In a functional and hemodynamic study of 19 Belgian patients with isolated mild-to-moderate pulmonary valve stenosis but no previous cardiac interventions, investigators reported significant differences in the following at-rest and exertional parameters between patients and their age- and sex-matched controls [23] :

  • Higher resting heart rate (P = 0.001)

  • Lower peak power (P = 0.006)

  • Lower peak oxygen uptake (VO2) (P = 0.011) and lower oxygen uptake efficiency slope (P = 0.007)

  • Higher ventilatory equivalent for carbon dioxide (VE/VCO2) (P = 0.01)

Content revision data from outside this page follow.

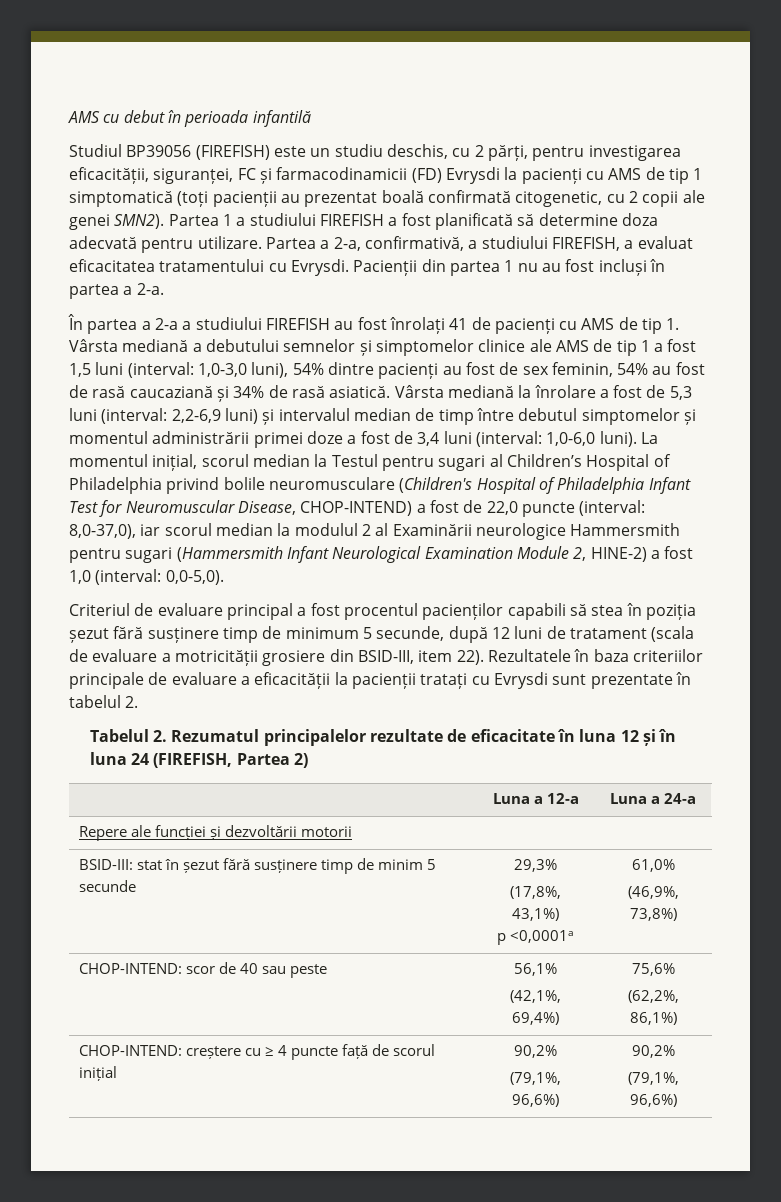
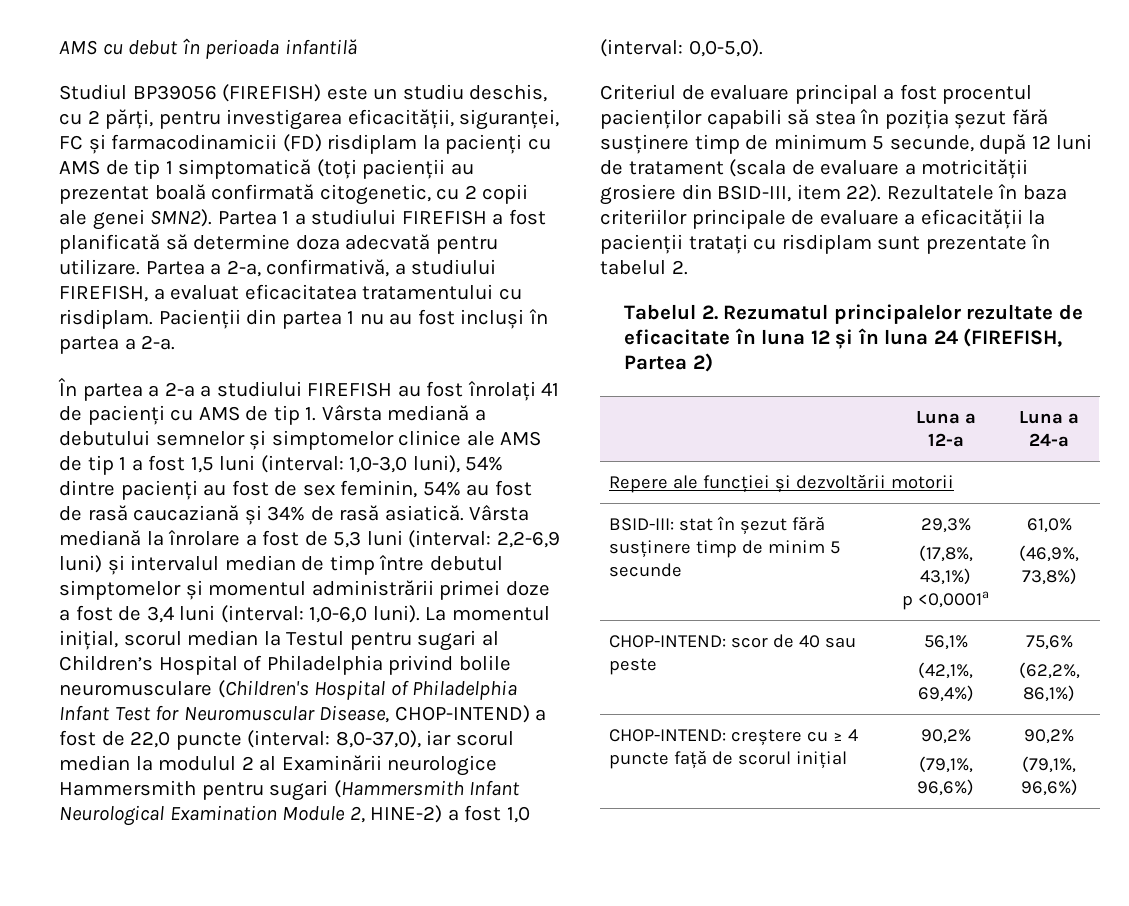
- Studiul BP39056 (FIREFISH) este un studiu deschis, cu 2 părți, pentru investigarea eficacității, siguranței, FC și farmacodinamicii (FD) Evrysdi la pacienți cu AMS de tip 1 simptomatică (toți pacienții au prezentat boală confirmată citogenetic, cu 2 copii ale genei SMN2).
+ Studiul BP39056 (FIREFISH) este un studiu deschis, cu 2 părți, pentru investigarea eficacității, siguranței, FC și farmacodinamicii (FD) risdiplam la pacienți cu AMS de tip 1 simptomatică (toți pacienții au prezentat boală confirmată citogenetic, cu 2 copii ale genei SMN2).
- Partea a 2-a, confirmativă, a studiului FIREFISH, a evaluat eficacitatea tratamentului cu Evrysdi.
+ Partea a 2-a, confirmativă, a studiului FIREFISH, a evaluat eficacitatea tratamentului cu risdiplam.
- Rezultatele în baza criteriilor principale de evaluare a eficacității la pacienții tratați cu Evrysdi sunt prezentate în tabelul 2.
+ Rezultatele în baza criteriilor principale de evaluare a eficacității la pacienții tratați cu risdiplam sunt prezentate în tabelul 2.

The investigators indicated an observed linear increase in the peak pulmonary valve gradient may suggest a fixed valve area during exercise. [23] They also reported no signs of right heart functional or morphologic changes during exercise, with good ventricular performance.


Physical Examination

For most adults with pulmonic valvular stenosis (PVS), there are no classic phenotypic findings, and disease is suspected during cardiac examination.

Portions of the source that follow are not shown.